Он смотрел на нее, и беспокойство ясно читалось в его красивых глазах. «Почему? Ну почему он был таким? Почему он не мог быть жестоким и равнодушным? Тогда бы я смогла его ненавидеть», - подумала Керри.

- Да уж, - он посмотрел на улицу и снова на Керри. – И как часто ты пьешь одна? Да еще и в час дня?

– Ой, да ладно, - невнятно пробормотала она. – Все время! – Ее печаль вновь окутала ее, и она чуть не упала на пол. Но Лука поймал ее, зашел внутрь, не спрашивая разрешения, и в той или иной степени дотащил ее до дивана.
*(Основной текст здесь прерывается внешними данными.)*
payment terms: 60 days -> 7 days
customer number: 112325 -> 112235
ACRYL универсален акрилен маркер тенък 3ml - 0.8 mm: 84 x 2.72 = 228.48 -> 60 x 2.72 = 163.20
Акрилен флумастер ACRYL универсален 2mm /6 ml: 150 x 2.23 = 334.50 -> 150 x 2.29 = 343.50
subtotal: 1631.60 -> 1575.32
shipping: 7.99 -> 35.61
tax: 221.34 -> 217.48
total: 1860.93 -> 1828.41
- Сядь, - довольно резко приказал он ей. – Что если бы ты упала и ударилась головой? Ты могла получить сотрясение или истечь кровью…

- Глупый…, я хорошо управляюсь с этим костылем. Могу ходить совершенно нормально.
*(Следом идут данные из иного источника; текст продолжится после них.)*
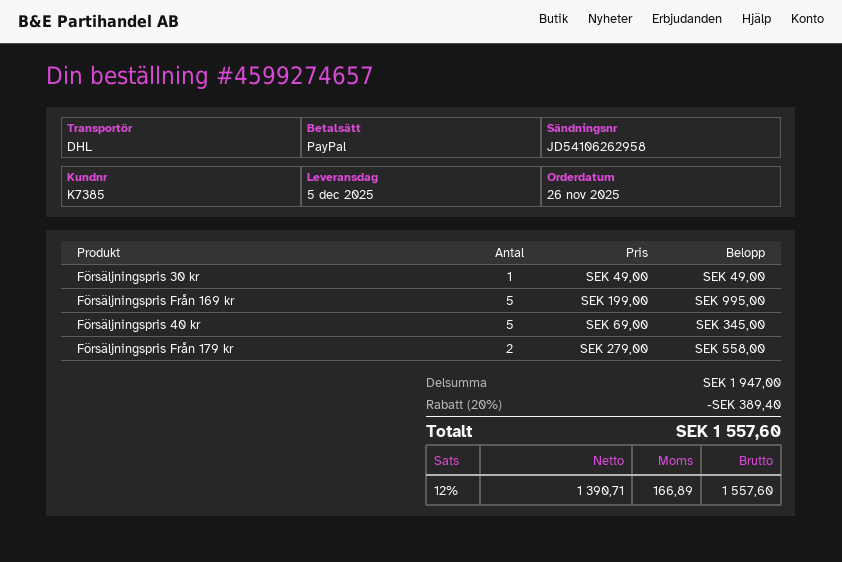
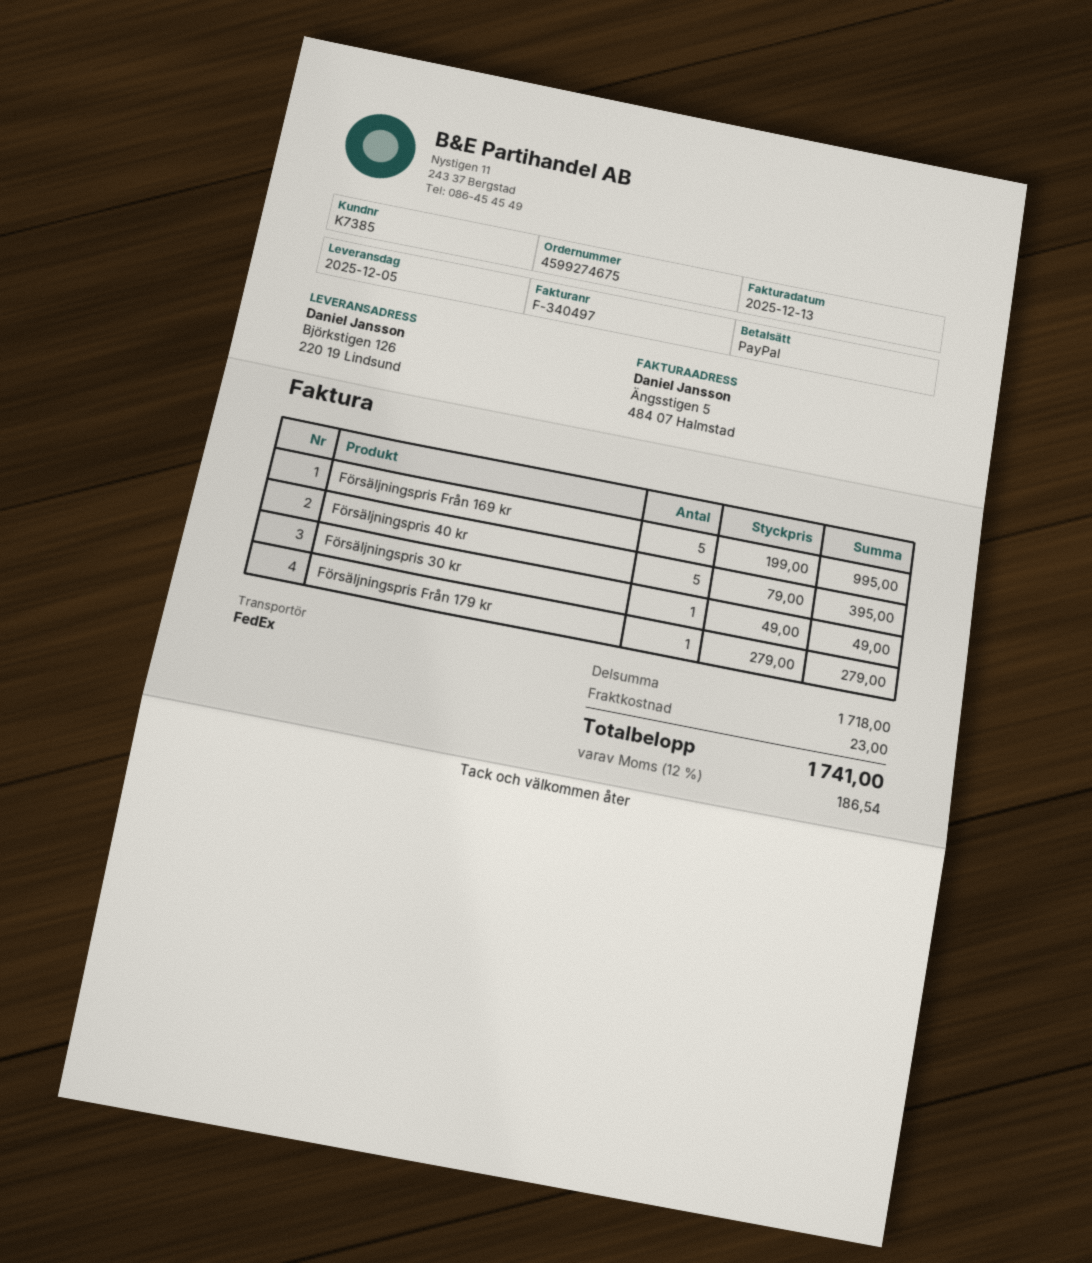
order number: 4599274657 -> 4599274675
shipping method: DHL -> FedEx
Försäljningspris 40 kr: 5 x 69.00 = 345.00 -> 5 x 79.00 = 395.00
Försäljningspris Från 179 kr: 2 x 279.00 = 558.00 -> 1 x 279.00 = 279.00
subtotal: 1947.00 -> 1718.00
discount: 20% = 389.40 -> none
shipping: none -> 23.00
tax: 12% = 166.89 -> 12% = 186.54
total: 1557.60 -> 1741.00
Лука тяжело вздохнул и посмотрел на нее.

- Но так больше продолжаться не может. Ты очень, очень…

- Пьяна. Я пьяна. Я пила все утро. Виски. Хочешь?

- Нет, не хочу, - резко сказал Лука. – Я сварю тебе кофе.

– И что потом? Отрезвишь меня? Отправишь в душ? Положишь в кровать? Уходи, со мной все будет в порядке.

Он встал и посмотрел на нее, его глаза опасно сузились.

- Керри, не спорь со мной. – Его голос был таким же четким, как и накануне, когда он говорил с ней в ординаторской. Но вскоре Луку отвлекли маски, висевшие на стене. На его лице было написано что-то среднее между испугом и интересом. Лука вновь посмотрел на Керри, постаравшись придать лицу более спокойное выражение.

Краска залила ее щеки, и она отвела взгляд.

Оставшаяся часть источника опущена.